§ **Task material**

══════════

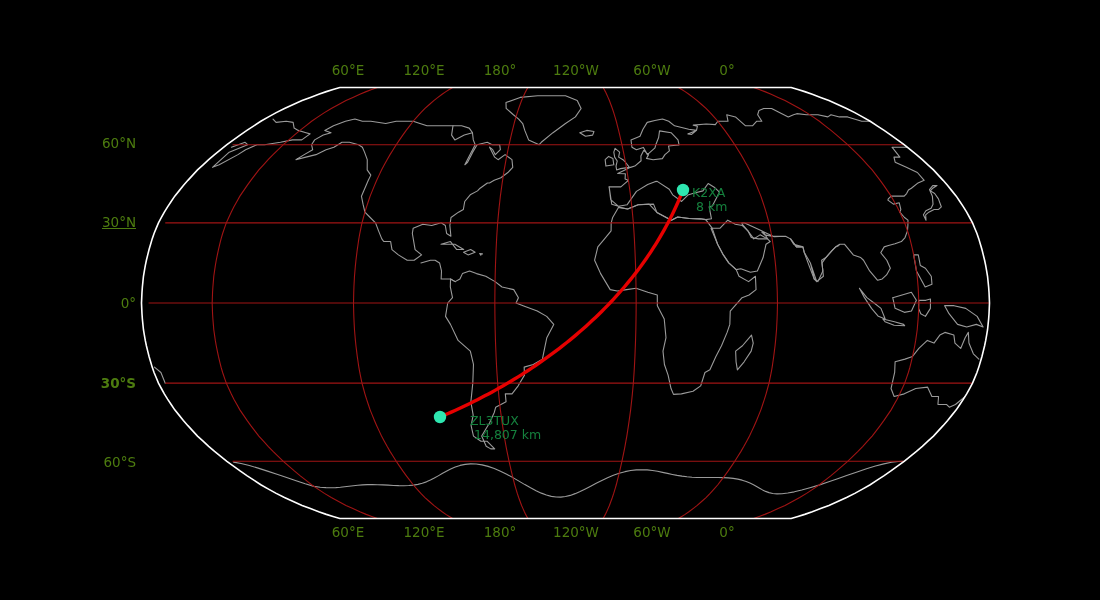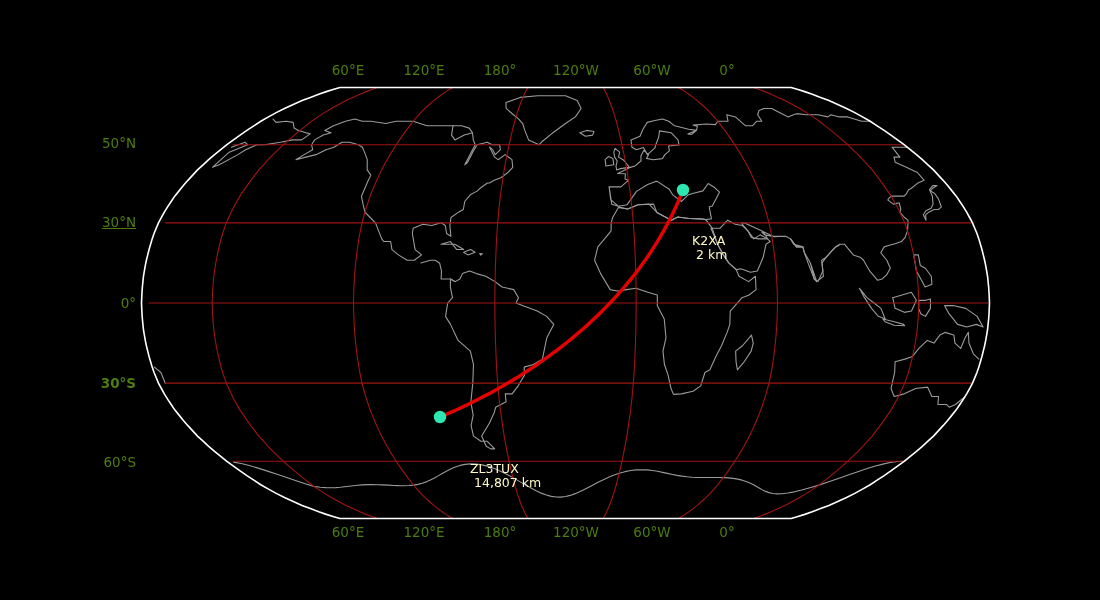--- a/index.html
+++ b/index.html
@@ -150,7 +150,7 @@
       <div class="axis-label lon-label" style="left: 727px; top: 524px;">0°</div>
     </div>
   <div id="lat-left">
-      <div class="axis-label lat-label" style="right: 964px; top: 143px;">50°N</div>
+      <div class="axis-label lat-label" style="right: 964px; top: 143px;">60°N</div>
       <div class="axis-label lat-label" style="right: 964px; top: 222px; text-decoration: underline;">30°N</div>
       <div class="axis-label lat-label" style="right: 964px; top: 303px;">0°</div>
       <div class="axis-label lat-label" style="right: 964px; top: 383px; font-weight: bold;">30°S</div>

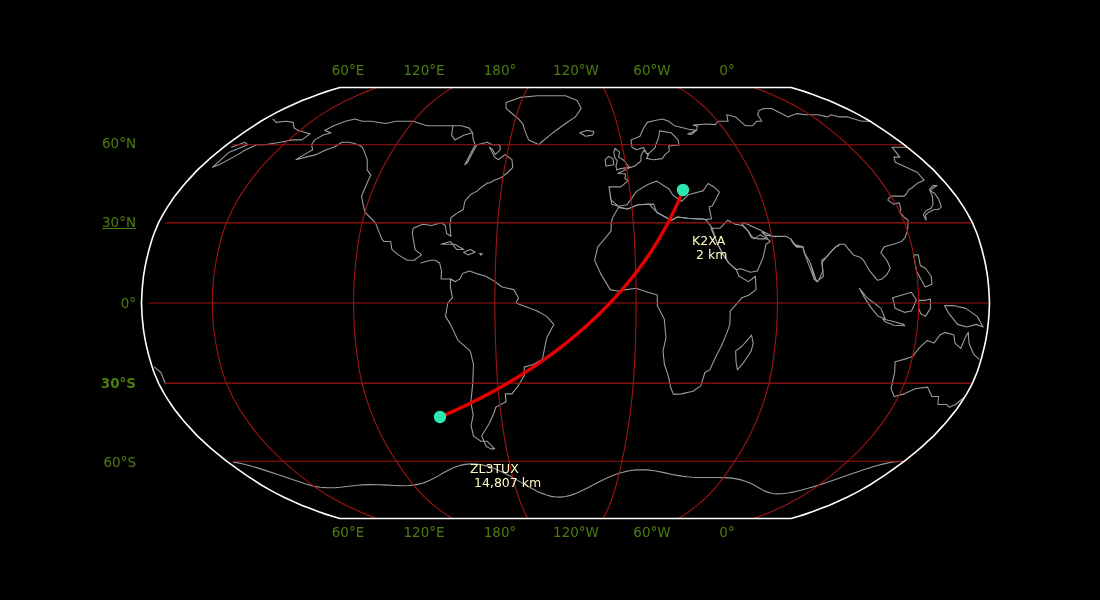--- a/index.html
+++ b/index.html
@@ -55,10 +55,9 @@
   .marker-label {
     position: absolute;
     font-size: 12.5px;
-    color: #fef9c3;
+    color: #15803d;
     white-space: nowrap;
     line-height: 14px;
-    margin-top: 48px;
   }
 </style>
 </head>

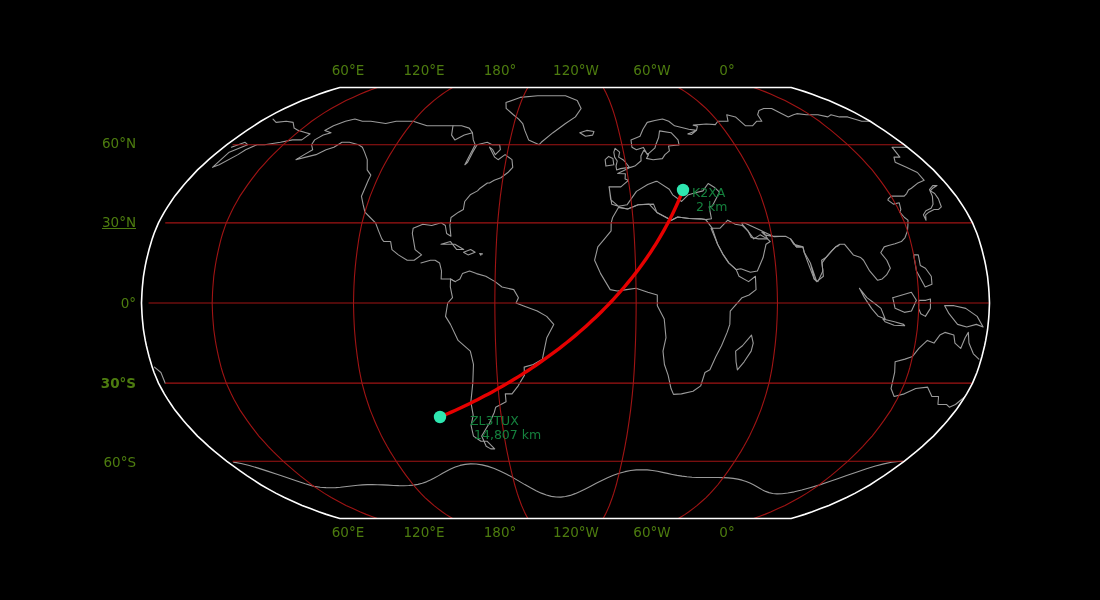--- a/index.html
+++ b/index.html
@@ -158,7 +158,7 @@
   <div id="marker-labels">
       <div class="marker-label" style="left: 692px; top: 186px;">
         <div>K2XA</div>
-        <div style="padding-left: 4px;">2 km</div>
+        <div style="padding-left: 4px;">8 km</div>
       </div>
       <div class="marker-label" style="left: 470px; top: 414px;">
         <div>ZL3TUX</div>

══════════

§ **What needs to be done**
When the string "left" appears in a line of the records above, that line is to be copied.

§ **Reply**
       <div class="axis-label lon-label" style="left: 727px; top: 524px;">0°</div>
   <div id="lat-left">
       <div class="marker-label" style="left: 692px; top: 186px;">
-        <div style="padding-left: 4px;">2 km</div>
+        <div style="padding-left: 4px;">8 km</div>
       <div class="marker-label" style="left: 470px; top: 414px;">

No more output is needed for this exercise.